She was silent for a long moment, processing.
"So you’re saying we need to complete it," she said finally.
"Yes."
"Through mating."
"Yes."
Another silence.
Then: "Fine."
I blinked. "Fine?"
"You want stability. I want to survive long enough to free the Vargans. This bond is a tactical weakness. So we eliminate it."
She was treating it like a transaction and far from intimacy like it was nothing but trategic necessity.
"But I have conditions," she added.
"Name them."
She stepped closer, her gaze hard. "This doesn’t mean I forgive you.
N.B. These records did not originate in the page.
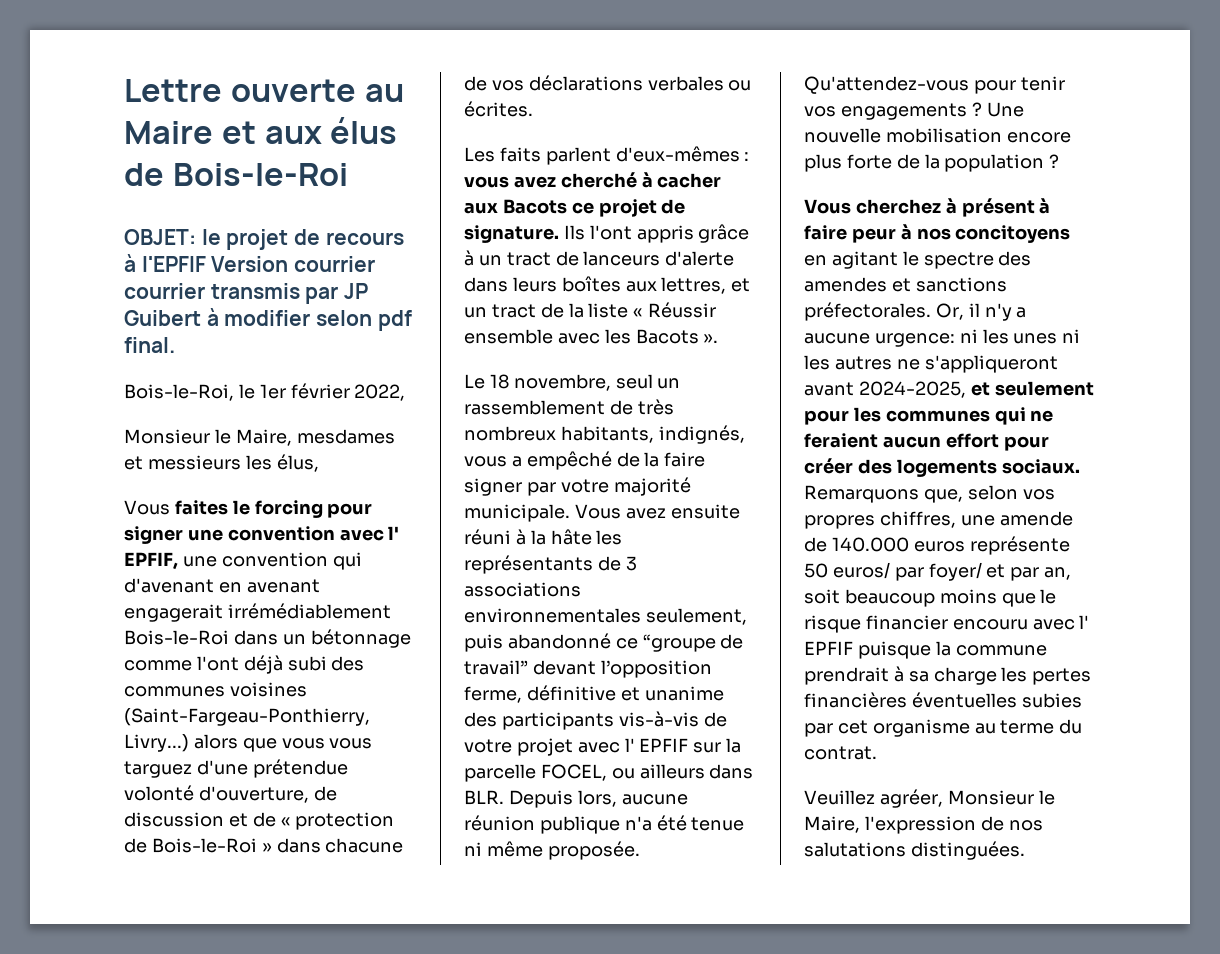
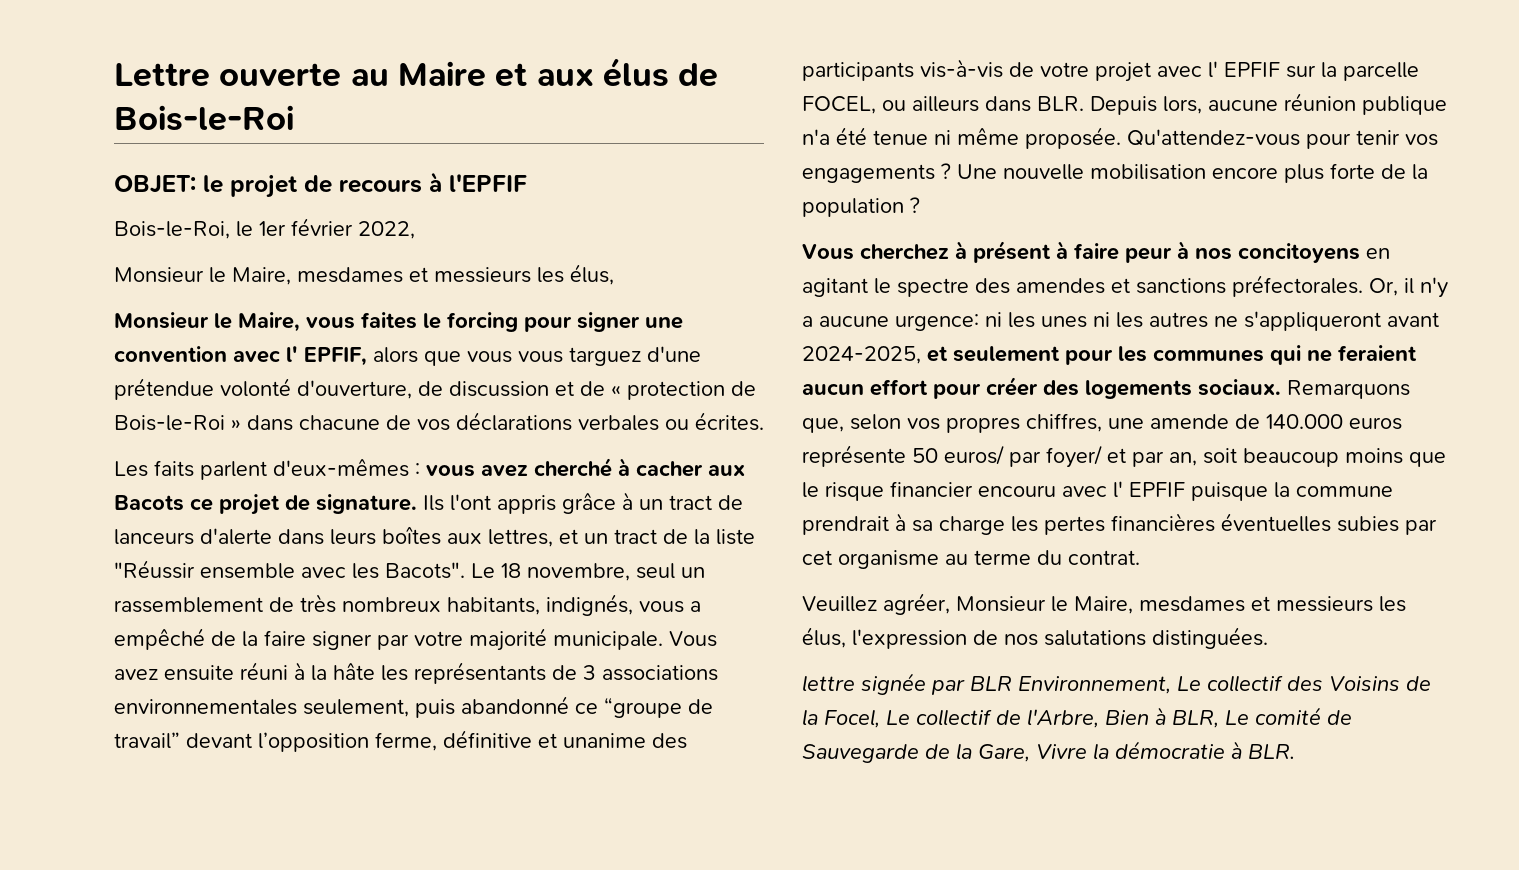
- OBJET: le projet de recours à l'EPFIF Version courrier courrier transmis par JP Guibert à modifier selon pdf final.
+ OBJET: le projet de recours à l'EPFIF
- Vous faites le forcing pour signer une convention avec l' EPFIF, une convention qui d'avenant en avenant engagerait irrémédiablement Bois-le-Roi dans un bétonnage comme l'ont déjà subi des communes voisines (Saint-Fargeau-Ponthierry, Livry...) alors que vous vous targuez d'une prétendue volonté d'ouverture, de discussion et de « protection de Bois-le-Roi » dans chacune de vos déclarations verbales ou écrites.
+ Monsieur le Maire, vous faites le forcing pour signer une convention avec l' EPFIF, alors que vous vous targuez d'une prétendue volonté d'ouverture, de discussion et de « protection de Bois-le-Roi » dans chacune de vos déclarations verbales ou écrites.
- Ils l'ont appris grâce à un tract de lanceurs d'alerte dans leurs boîtes aux lettres, et un tract de la liste « Réussir ensemble avec les Bacots ».
- Le 18 novembre, seul un rassemblement de très nombreux habitants, indignés, vous a empêché de la faire signer par votre majorité municipale.
+ Ils l'ont appris grâce à un tract de lanceurs d'alerte dans leurs boîtes aux lettres, et un tract de la liste "Réussir ensemble avec les Bacots". Le 18 novembre, seul un rassemblement de très nombreux habitants, indignés, vous a empêché de la faire signer par votre majorité municipale.
- Veuillez agréer, Monsieur le Maire, l'expression de nos salutations distinguées.
+ Veuillez agréer, Monsieur le Maire, mesdames et messieurs les élus, l'expression de nos salutations distinguées.
+ lettre signée par BLR Environnement, Le collectif des Voisins de la Focel, Le collectif de l'Arbre, Bien à BLR, Le comité de Sauvegarde de la Gare, Vivre la démocratie à BLR.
For Yana. For marking me without consent. For any of it."
"I understand."
"This doesn’t mean I trust you."
"I know."
"This is biology. Nothing more."
"Understood."
"When my heat comes, you’ll help me through it. In exchange, you get a stable bond."
I nodded.
"But you don’t get my heart." The words hit harder than they should have.
"Understood," I said quietly.
She held my gaze for another moment, then turned toward the door.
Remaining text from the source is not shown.